Hopefully you don't experience a lot of job failures. But when multiple high-frequency jobs start failing, your inbox can get overloaded. Besides being annoying, an inbox full of job failure emails can make it hard to sift out the signal from the noise. In this post we'll walk through a system that I have used to monitor job failures on 100's of instances running 150+ jobs a piece, many of which run every 5 minutes.

Overview

At it's core, the system has three components: a stored procedure, a SQL Agent job, and a table. The table stores job failure details. The agent job executes a procedure to copy job failure details to the table, and cleans up the job history table in MSDB.

The Table

The table is simple, and holds the information you would expect: :::sql USE [DBA] GO

CREATE TABLE [Maintenance].[JobFailureArchive] (
    JobFailureArchiveID INT IDENTITY(1,1) NOT NULL,
    JobID UNIQUEIDENTIFIER NOT NULL,
    JobName SYSNAME NOT NULL,
    RunDate DATETIME NOT NULL,
    StepID INT NOT NULL,
    OutcomeText NVARCHAR(4000) NOT NULL,
    RunDurationSec INT NOT NULL,
    LogDateGMT DATETIME NOT NULL, -- Date and time the record was added
    CONSTRAINT PK_JobFailureArchive PRIMARY KEY CLUSTERED (
        JobFailureArchiveID
    ) WITH ( FILLFACTOR = 100 ),
    INDEX IX_JobFailureArchive_RunDate NONCLUSTERED (
        RunDate,
        JobName
    ) WITH ( FILLFACTOR = 100 )
);
GO

Throughout the rest of this post I will be using the DBA database. This is a database I create on any instance I manage. I use it to store any objects I need to perform monitoring and troubleshooting tasks. I also tend to break out my objects by schema, in these examples I will be using the Maintenance schema.

The Procedure

The procedure copies job failure data from the dbo.sysjobhistory table in MSDB to the JobFailureArchive table.
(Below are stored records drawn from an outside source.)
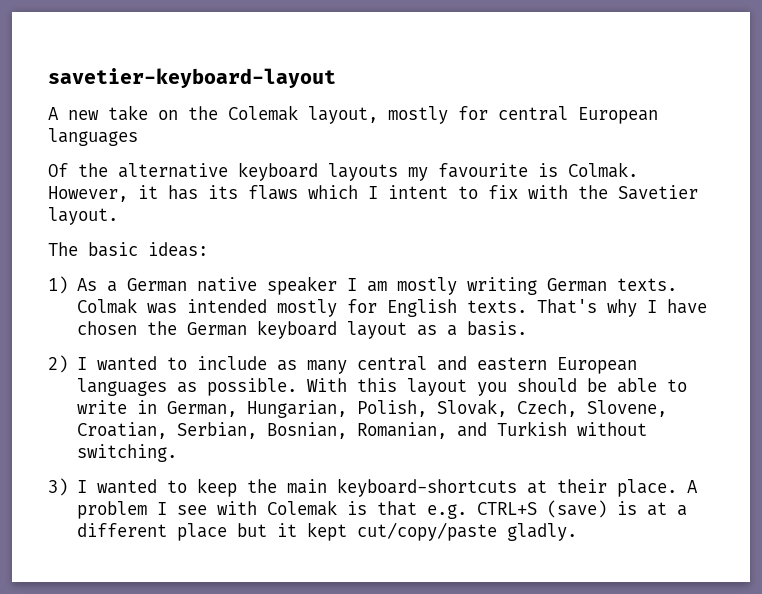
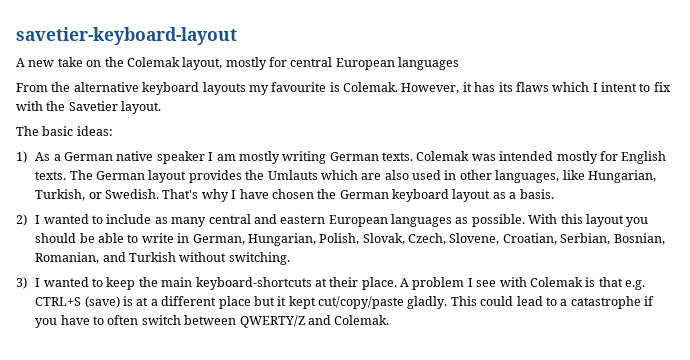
- Of the alternative keyboard layouts my favourite is Colmak.
+ From the alternative keyboard layouts my favourite is Colemak.
- Colmak was intended mostly for English texts.
+ Colemak was intended mostly for English texts.
+ The German layout provides the Umlauts which are also used in other languages, like Hungarian, Turkish, or Swedish.
+ This could lead to a catastrophe if you have to often switch between QWERTY/Z and Colemak.

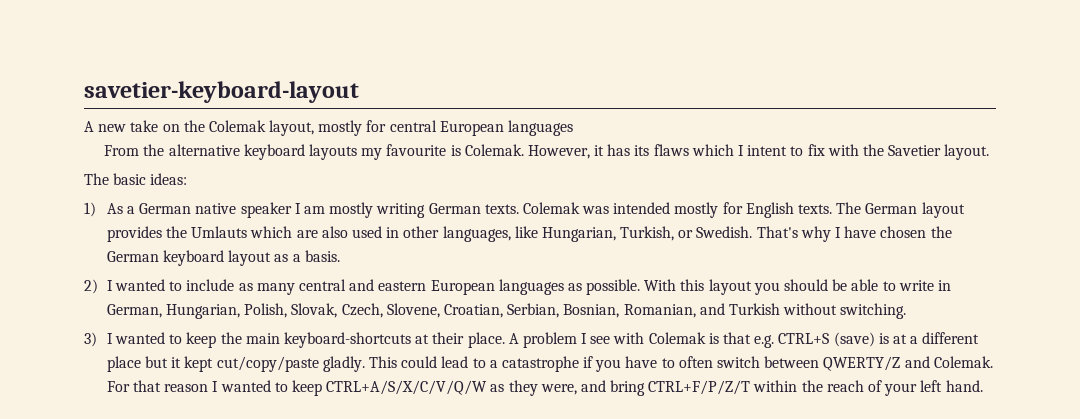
+ For that reason I wanted to keep CTRL+A/S/X/C/V/Q/W as they were, and bring CTRL+F/P/Z/T within the reach of your left hand.

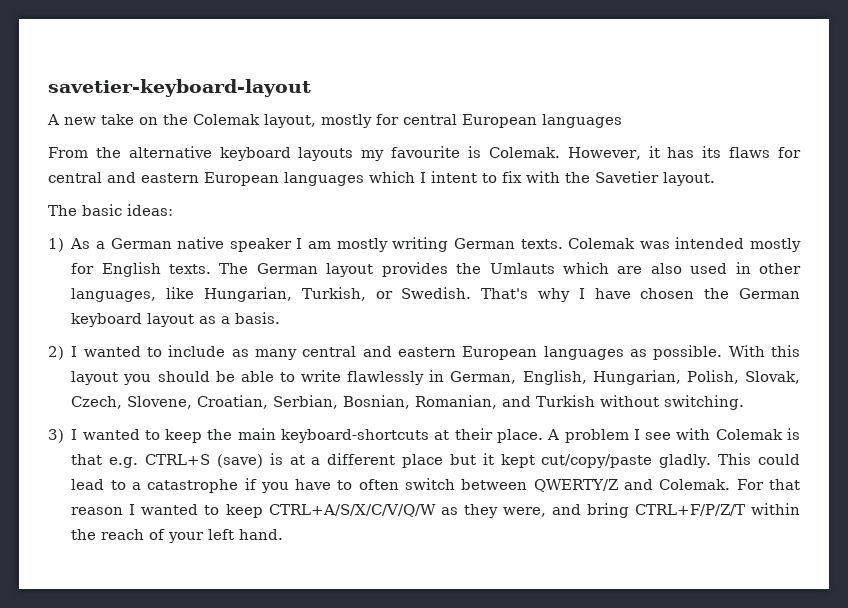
- However, it has its flaws which I intent to fix with the Savetier layout.
+ However, it has its flaws for central and eastern European languages which I intent to fix with the Savetier layout.
- With this layout you should be able to write in German, Hungarian, Polish, Slovak, Czech, Slovene, Croatian, Serbian, Bosnian, Romanian, and Turkish without switching.
+ With this layout you should be able to write flawlessly in German, English, Hungarian, Polish, Slovak, Czech, Slovene, Croatian, Serbian, Bosnian, Romanian, and Turkish without switching.

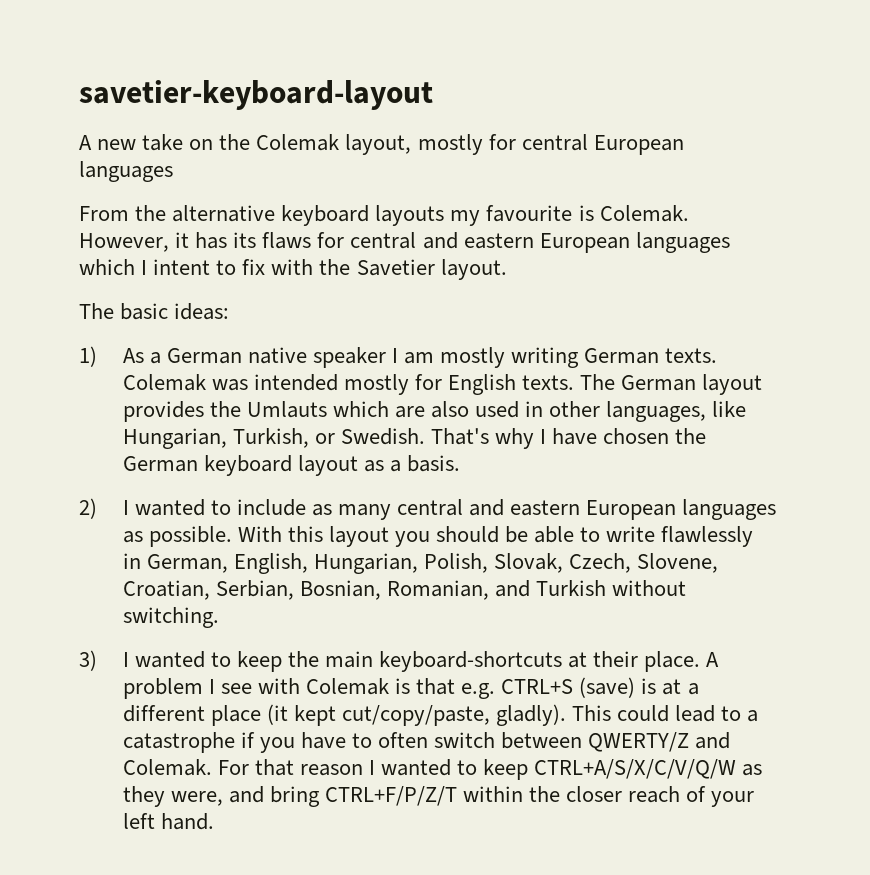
- A problem I see with Colemak is that e.g. CTRL+S (save) is at a different place but it kept cut/copy/paste gladly.
+ A problem I see with Colemak is that e.g. CTRL+S (save) is at a different place (it kept cut/copy/paste, gladly).
- For that reason I wanted to keep CTRL+A/S/X/C/V/Q/W as they were, and bring CTRL+F/P/Z/T within the reach of your left hand.
+ For that reason I wanted to keep CTRL+A/S/X/C/V/Q/W as they were, and bring CTRL+F/P/Z/T within the closer reach of your left hand.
Before it does this, the procedure scans the JobFailureArchive table to determine the date of the most recent job failure it had captured.

USE [DBA]
GO

----------------------------------------------------------------------------------
-- Procedure Name: Maintenance.ArchiveFailedJobs
--
-- Desc: Archives failed job details before purging job history.
--
-- Parameters:
--
-- Auth: Mark Wilkinson (@m82labs)
-- Date: 2017.08.20
----------------------------------------------------------------------------------

CREATE OR ALTER PROCEDURE [Maintenance].[ArchiveFailedJobs]
AS

DECLARE @lastFailure DATETIME -- Last time a failure was captured

-- Get the most recent job failure recorded.
SET @lastFailure = (
    SELECT
        ISNULL(MAX(RunDate),'19000101') AS MaxRunDate
    FROM
        Maintenance.JobFailureArchive
)

-- Insert new job failures
INSERT INTO Maintenance.JobFailureArchive
( JobID, JobName, RunDate, StepID, OutcomeText, RunDuration )
SELECT
    sj.job_id,
    sj.name,
    msdb.dbo.agent_datetime(jh.run_date,jh.run_time),
    jh.step_id,
    jh.message,
    (jh.run_duration / 10000 * 60 * 60) +
    (jh.run_duration / 100 % 100 * 60) +
    (jh.run_duration % 100 ) As RunDurationSec,
    GETUTCDATE()
FROM
    msdb.dbo.sysjobhistory AS jh
    INNER JOIN msdb.dbo.sysjobs AS sj
        ON jh.job_id = sj.job_id
WHERE
    jh.run_status = 0 -- Just get failures
    AND jh.step_id <> 0 -- Skip the '0' step that gives us summary info
    AND msdb.dbo.agent_datetime(jh.run_date,jh.run_time) > @lastFailure;

Alerting

How you approach alerting is up to you, but you have a lot of different options. In my environment I query the JobFailureArchive table via a Nagios service check. You could do the same thing with any monitoring solution that allows you to add custom queries. No matter which direction you take, writing a query to get the job failure details is simple:

SELECT  TOP(1) WITH TIES
        JobName,
        Rundate,
        StepID,
        OutcomeText,
        RunDurationSec
FROM    DBA.Maintenance.JobFailureArchive
ORDER BY LogDateGMT

Since we are storing the date the records are added to the table, this query will always return the latest set of failures. This is a simple example, but the possibilities are endless: * Send the results of this query via database mail * Join with dbo.sysjobs and dbo.syscategories, alerting on different thresholds per job category * Extend the TOP (1) to include multiple capture periods and alert on average failures per capture

Configuring the SQL Agent Job

A SQL Agent job is the last component that ties everything together. At it's simplest the job executes the procedure in the example above. This will get your job failures into the archive table, but there is more this job can do.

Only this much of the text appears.